Page 1 of 1

Combine convert and OCR tasks

Posted: Sun Feb 18, 2018 12:54 pm
by trwul62
Up front: I am a first time user of PDF-Tools (v7.0). It is still in demo mode.
I'd like to use the tool primarily to batch convert files, something that is really poor within Acrobat.
A few questions:
1. it seems that converting and OCR are two different jobs - can they be joined/combined to 1 task - first convert, then OCR-ed immy thereafter?

2. what is the limit of a single conversion task? 100 files, 1000 files?

3. how to convert Excel and Word documents simultaneously?

4. will PDF-Tools launch Excel and Word each time, for each conversion? (making it impossible to perform any other tasks)

Thanks!

Re: Combine convert and OCR tasks

Posted: Mon Feb 19, 2018 3:04 pm
by Tracker Supp-Stefan
Hello trwul62,

Welcome to our forums, and thanks for your enquiry.
Yes - the steps are separate - you need to convert the file(s) to the PDF file format, and then our OCR engine can do it's job, but you can create custom tools that will e.g. take the source file(s) as input, and then do several operations on them.
Take a look at e.g. the "Scan to PDF" tool that is already prepared. It has as a first step - get images from scanner, then the second one is to create the PDF files, and then the third one is to OCR the pages of the newly created PDF files.

As for converting different file formats - that's also possible - just make sure that in the "Choose Input Files" menu you've selected to allow all supported file formats.

We should request Word or Excel APIs to help us with the conversion process, but having a separate e.g. Word window open should not be an issue.
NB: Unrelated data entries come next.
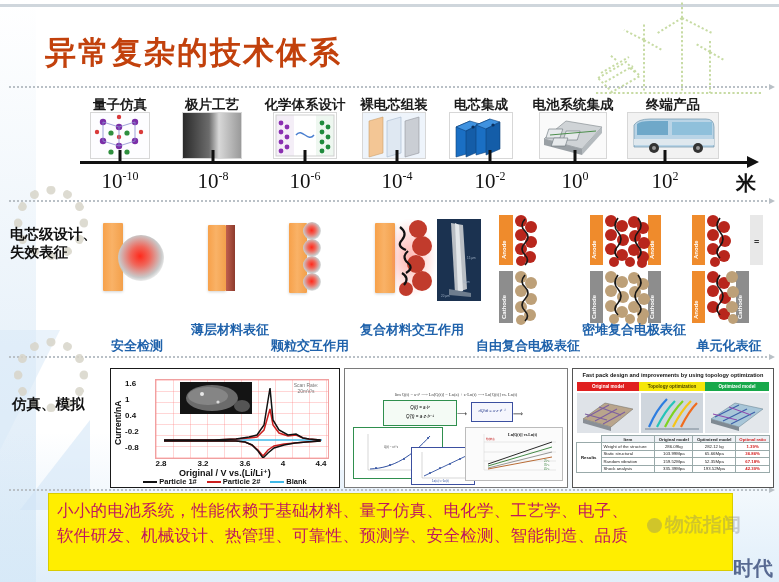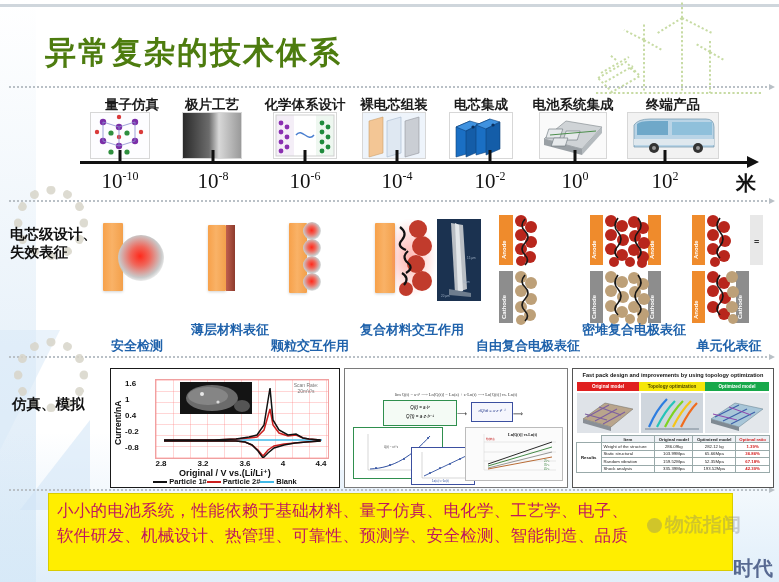--- a/index.html
+++ b/index.html
@@ -33,7 +33,7 @@
 
   
   .title{position:absolute;left:45px;top:32px;font-size:31px;font-weight:bold;
-     letter-spacing:2px;color:#4d7c0f;
+     letter-spacing:2px;color:#c2410c;
      font-family:"DejaVu Sans","Liberation Sans",sans-serif;
      text-shadow:0 1px 0 #ffffff;}
 

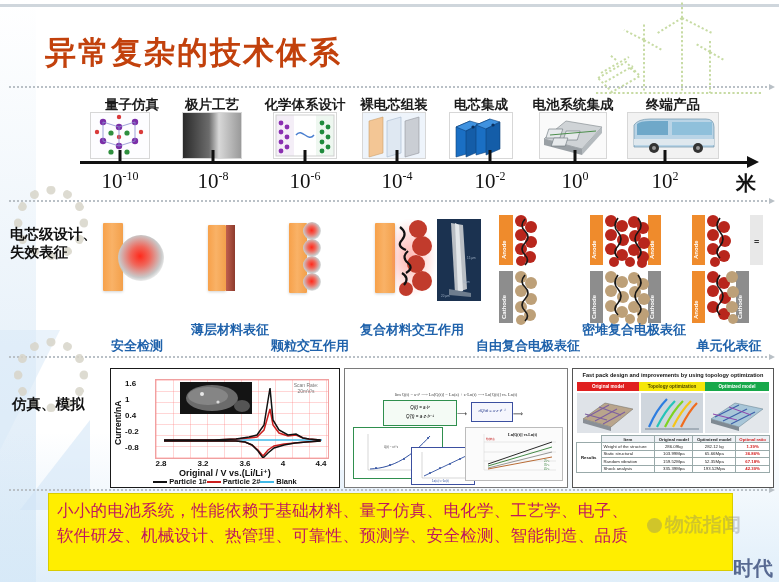--- a/index.html
+++ b/index.html
@@ -177,7 +177,7 @@
 
   <div>
 
-    <div class="tl-label" style="left:120px;margin-left:12px;">量子仿真</div>
+    <div class="tl-label" style="left:120px;">量子仿真</div>
     <div class="tl-thumb" style="left:120px;width:58px;height:45px;">
       <svg viewBox="0 0 58 45" width="58" height="45">
           <rect width="58" height="45" fill="#fdfdff"></rect>

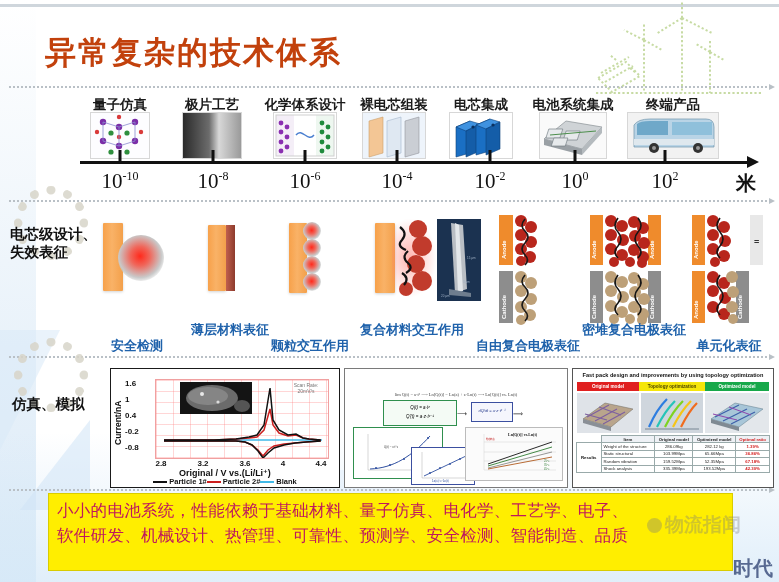--- a/index.html
+++ b/index.html
@@ -89,7 +89,7 @@
   .ch-xlab{position:absolute;left:0;top:99px;width:228px;text-align:center;
      font-size:9px;font-weight:bold;color:#111;}
   .ch-leg{position:absolute;left:0;top:108px;width:228px;display:flex;justify-content:center;
-     font-size:7.5px;font-weight:bold;color:#111;}
+     gap:10px;font-size:7.5px;font-weight:bold;color:#111;}
   .ch-leg span.ln{display:inline-block;width:14px;height:2px;vertical-align:middle;margin-right:2px;}
   .ch-sem{position:absolute;left:70px;top:13px;width:78px;height:36px;
      background:radial-gradient(ellipse at 40% 45%,#7e7e7e 0%,#4b4b4b 55%,#141414 100%);}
If you process more than 100 files at a time - we might need to allocate a bit more memory and some processing power for managing the number of files, but there should not really be any hard limit on the number. Still I'd recommend running reasonable batches, so that if something happens you could recover form it quicker and need to reprocess less files.

Regards,
Stefan

Re: Combine convert and OCR tasks

Posted: Mon Feb 19, 2018 10:11 pm
by DenisO
Hi trwul62,
1. it seems that converting and OCR are two different jobs - can they be joined/combined to 1 task - first convert, then OCR-ed immy thereafter?
In attachment you can find the tool that converts images to PDF and than applies OCR operation. Just choose Options -> Import Tools and select file from archive.
If you do not need to use extended options for conversion images to PDF you can use standard tool "OCR pages". Change file types so tool can accept raster images as input.
2. what is the limit of a single conversion task? 100 files, 1000 files?
Note that you can uncheck Batch processing mode so every input will be processed by every tool action one by one. To get result you don't need to wait until all inputs are processed.

Re: Combine convert and OCR tasks

Posted: Mon Feb 19, 2018 11:17 pm
by TrackerSupp-Daniel
Thanks for the assist DenisO! :)

If any further questions come up, do not hesitate to ask!

Re: Combine convert and OCR tasks

Posted: Tue Feb 20, 2018 7:09 am
by trwul62
Many thanks - I truly appreciate the feedback!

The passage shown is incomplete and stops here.